## SUPPLIED RECORDS
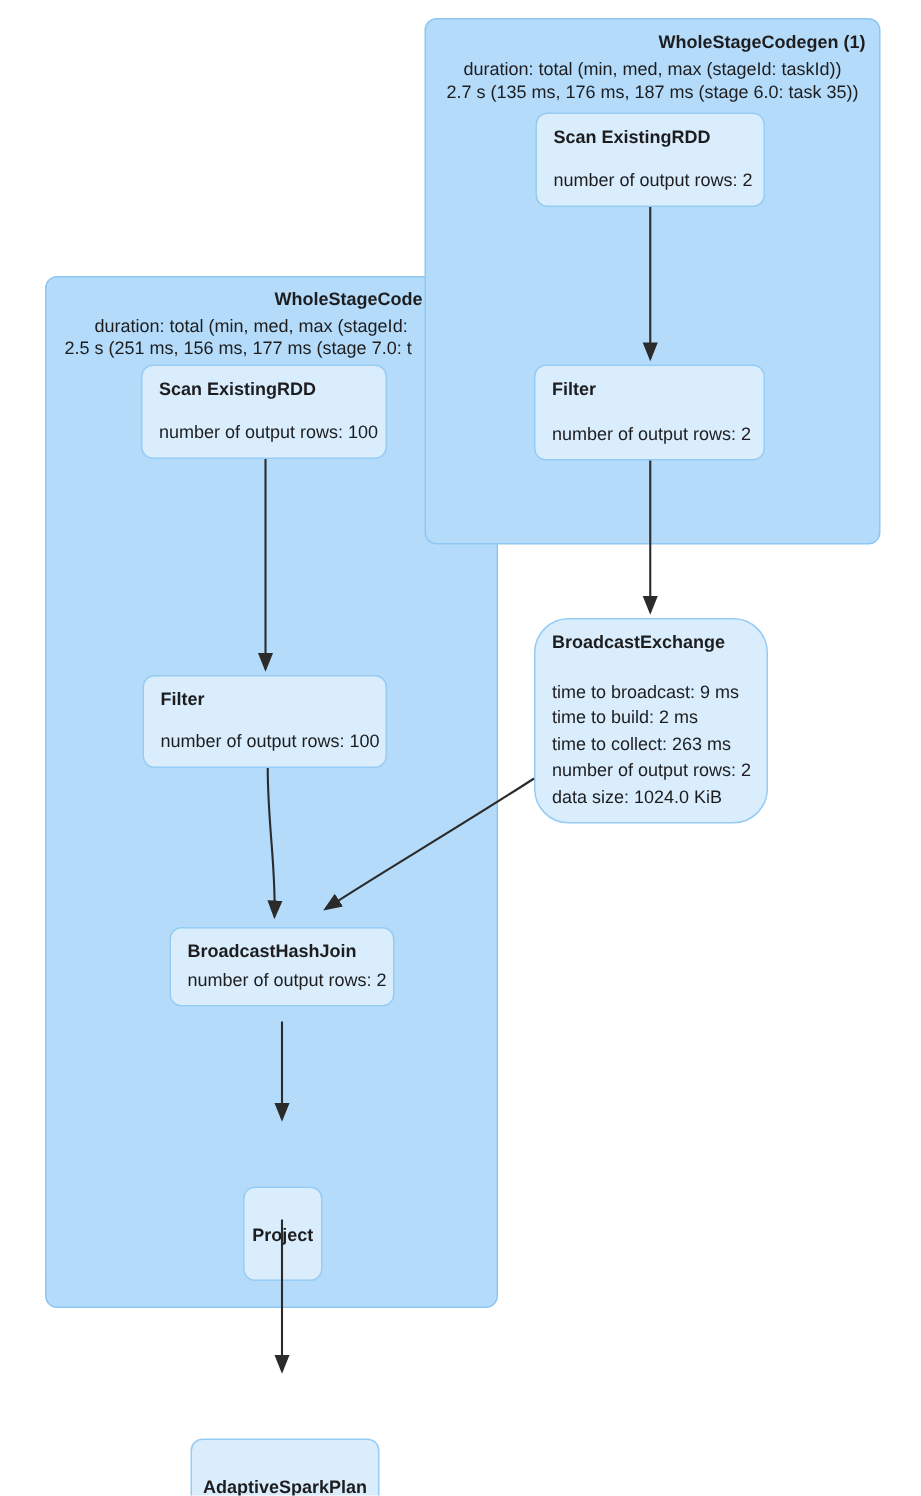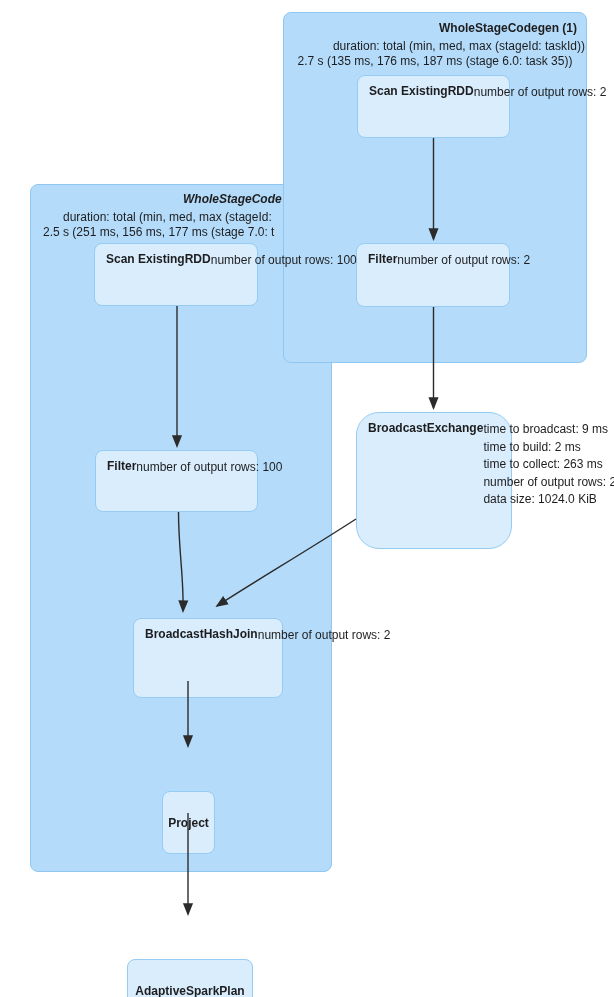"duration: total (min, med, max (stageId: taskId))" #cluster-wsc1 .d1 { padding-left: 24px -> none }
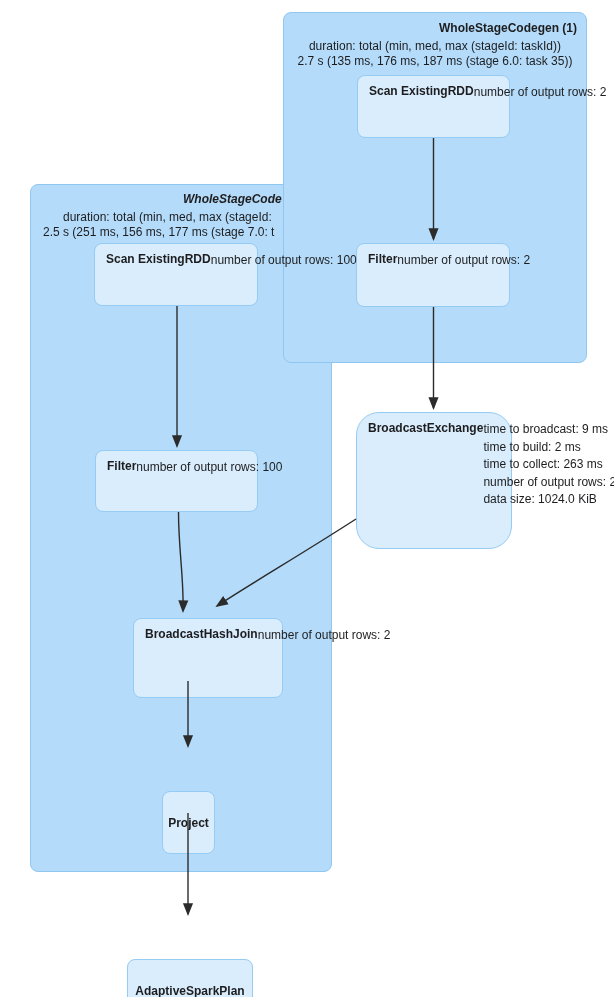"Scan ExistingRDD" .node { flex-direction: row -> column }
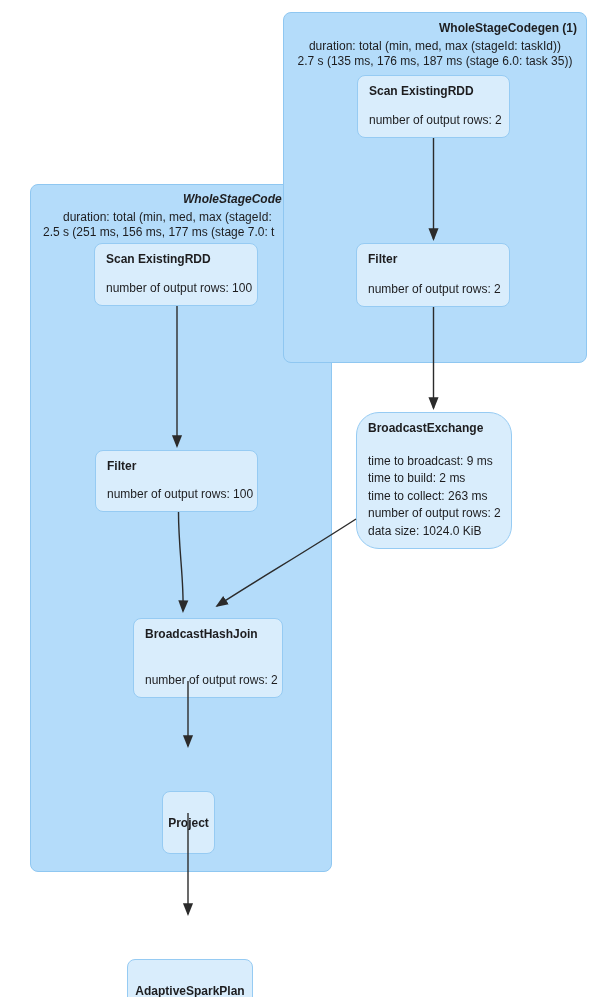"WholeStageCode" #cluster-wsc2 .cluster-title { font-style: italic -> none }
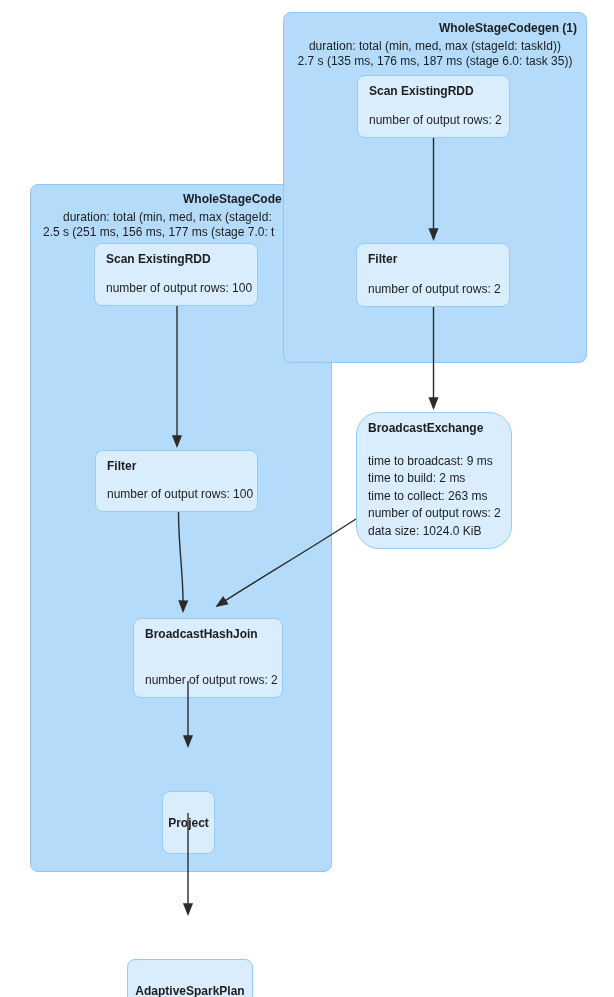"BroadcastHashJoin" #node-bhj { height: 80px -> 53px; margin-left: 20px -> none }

...

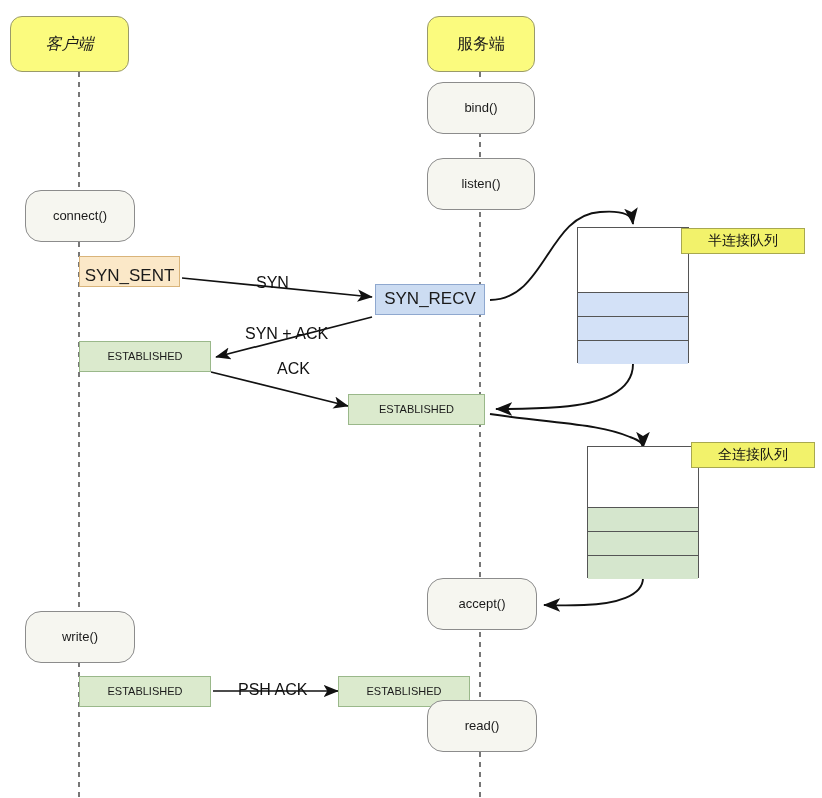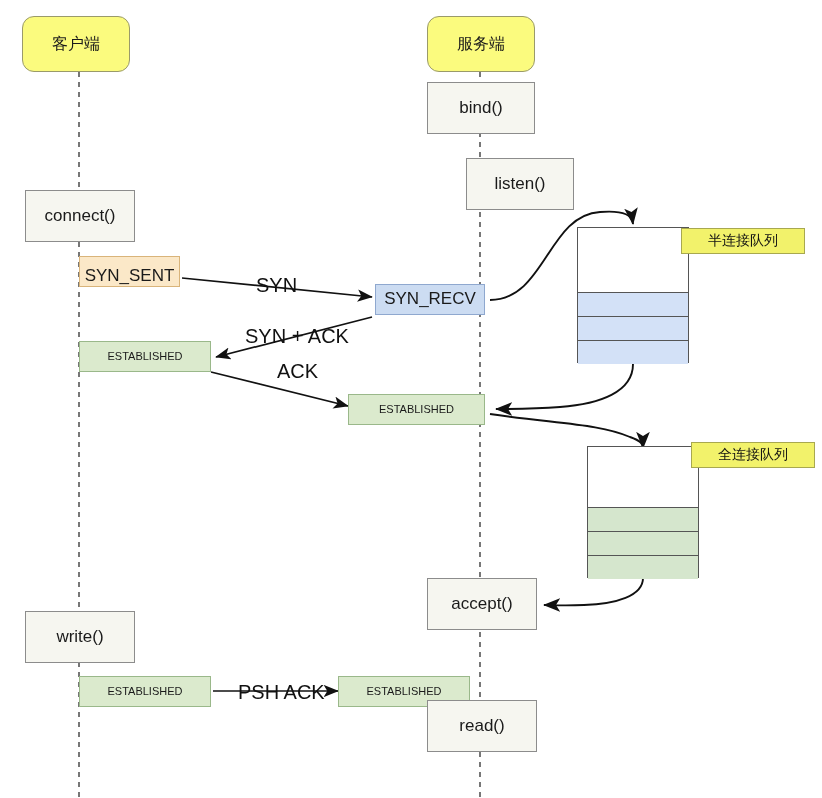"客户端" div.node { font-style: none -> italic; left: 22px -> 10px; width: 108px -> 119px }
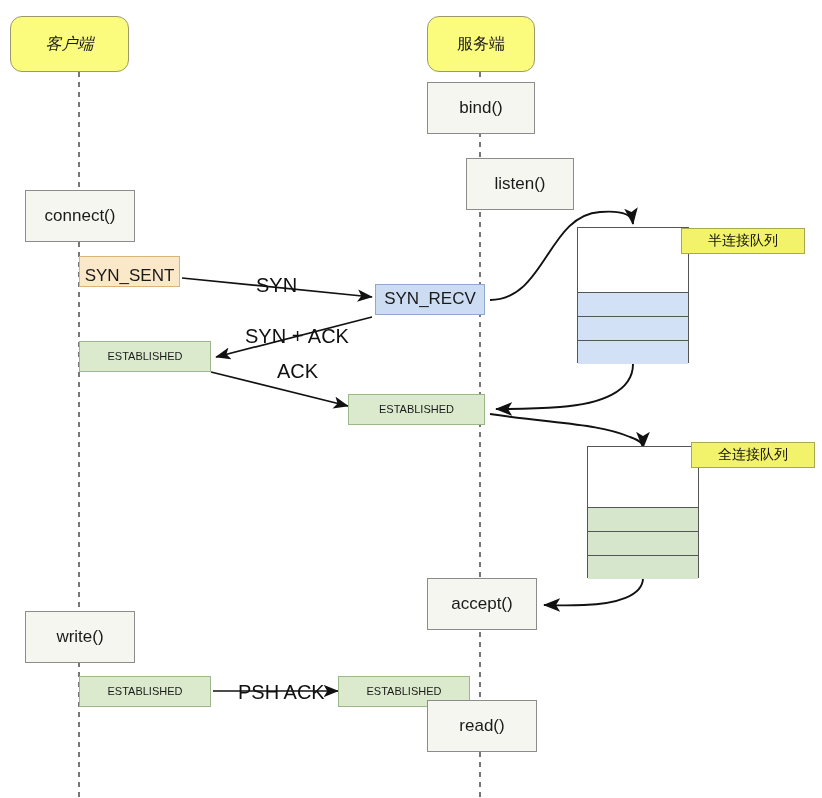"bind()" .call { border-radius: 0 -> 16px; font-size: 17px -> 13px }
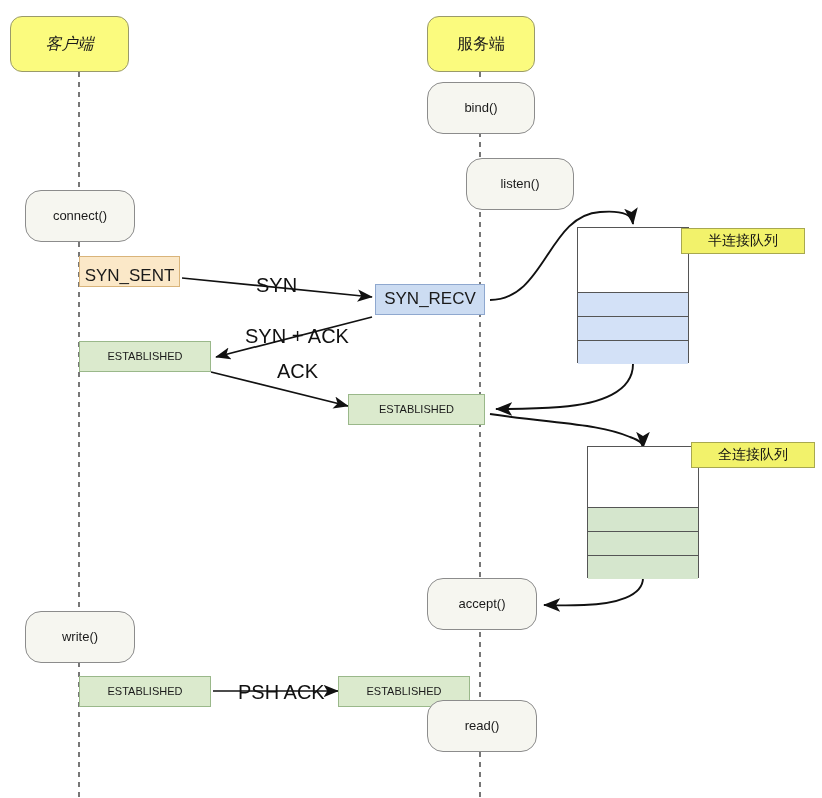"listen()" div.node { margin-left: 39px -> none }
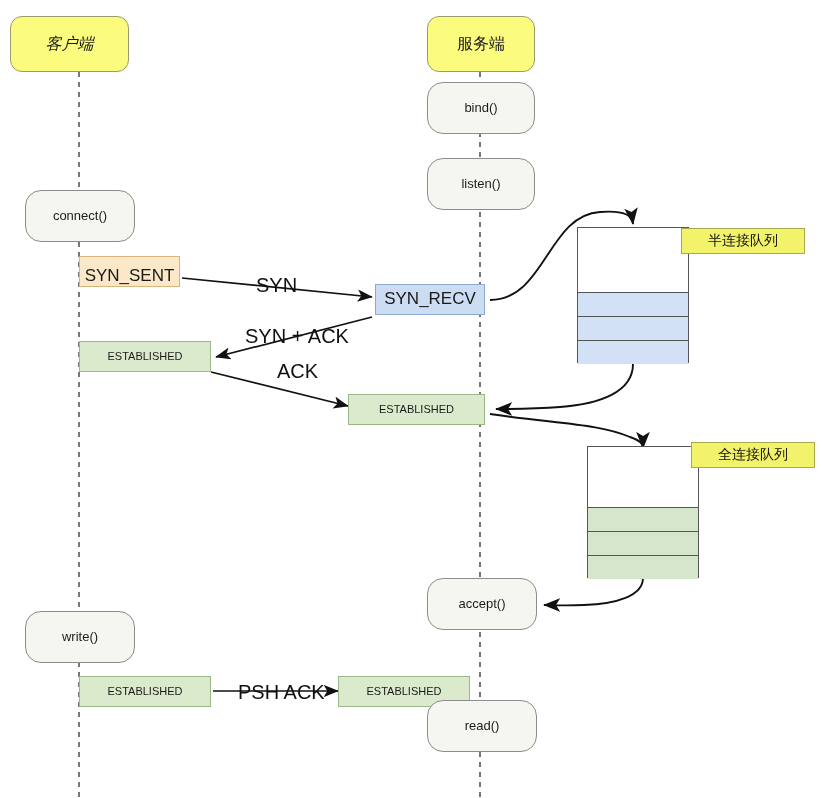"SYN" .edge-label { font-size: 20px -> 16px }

==

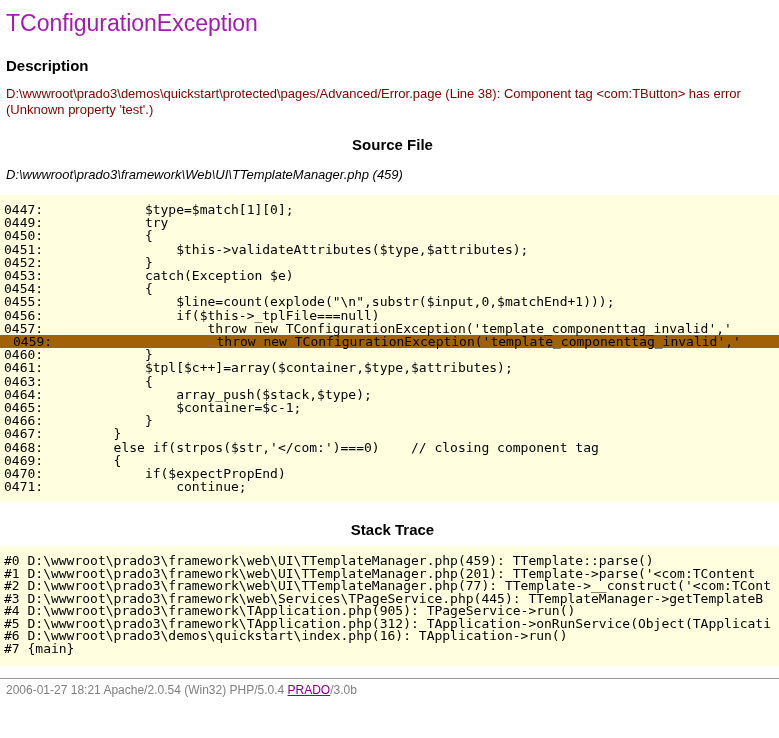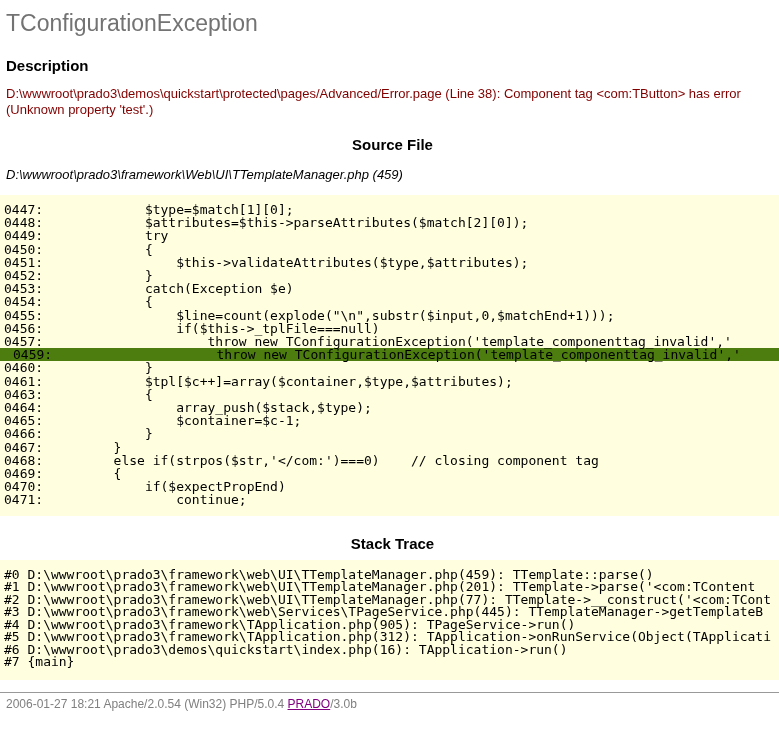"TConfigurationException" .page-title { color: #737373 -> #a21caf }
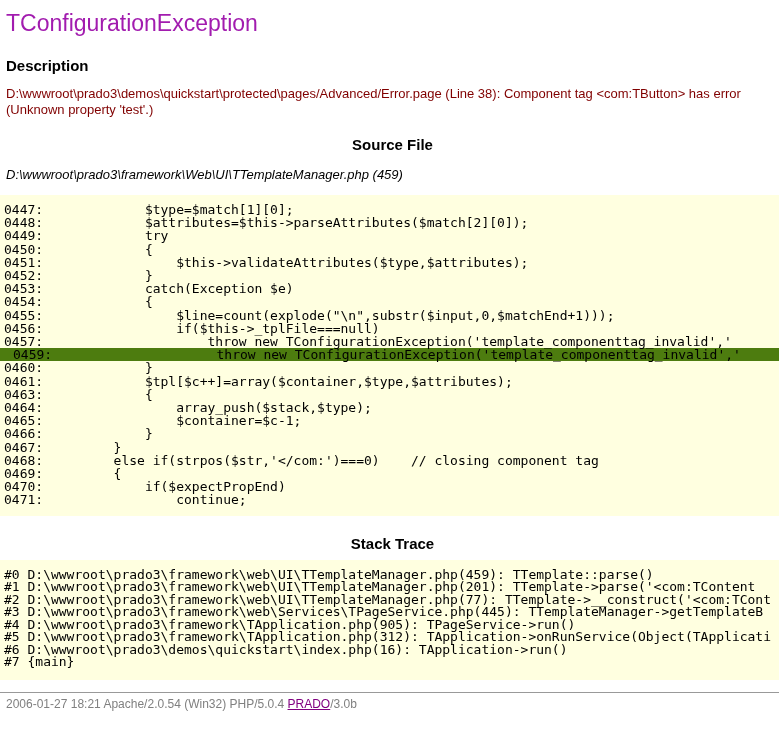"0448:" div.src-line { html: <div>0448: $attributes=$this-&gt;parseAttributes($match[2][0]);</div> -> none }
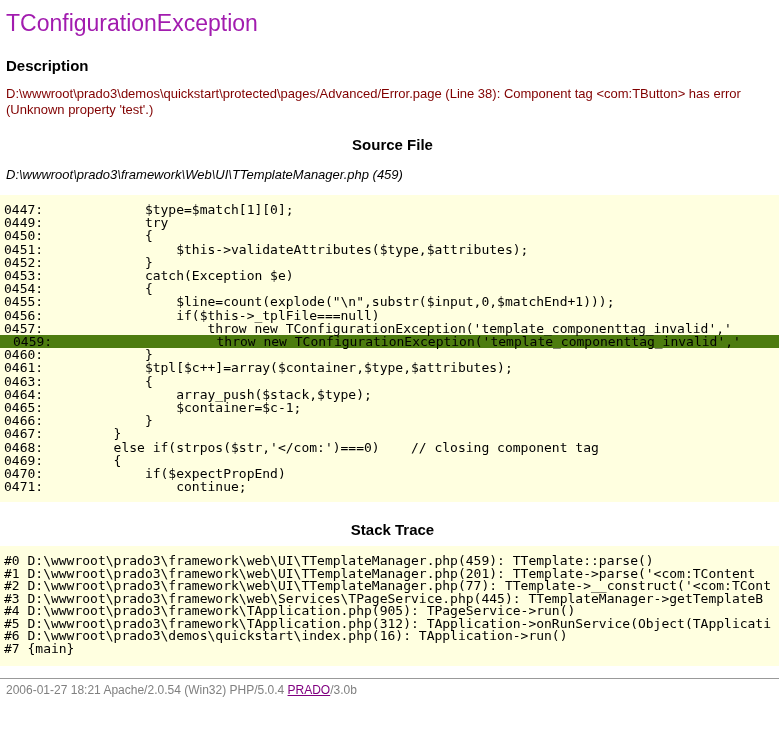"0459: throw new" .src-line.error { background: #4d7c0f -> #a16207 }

## TASK DIRECTIONS
To complete this exercise, transcribe exactly the lines above from the one that holds "margin-left: 39px ->" through the one that holds "font-size: 20px ->". Pictures stay out.

## EXERCISE OUTPUT
"listen()" div.node { margin-left: 39px -> none }
"SYN" .edge-label { font-size: 20px -> 16px }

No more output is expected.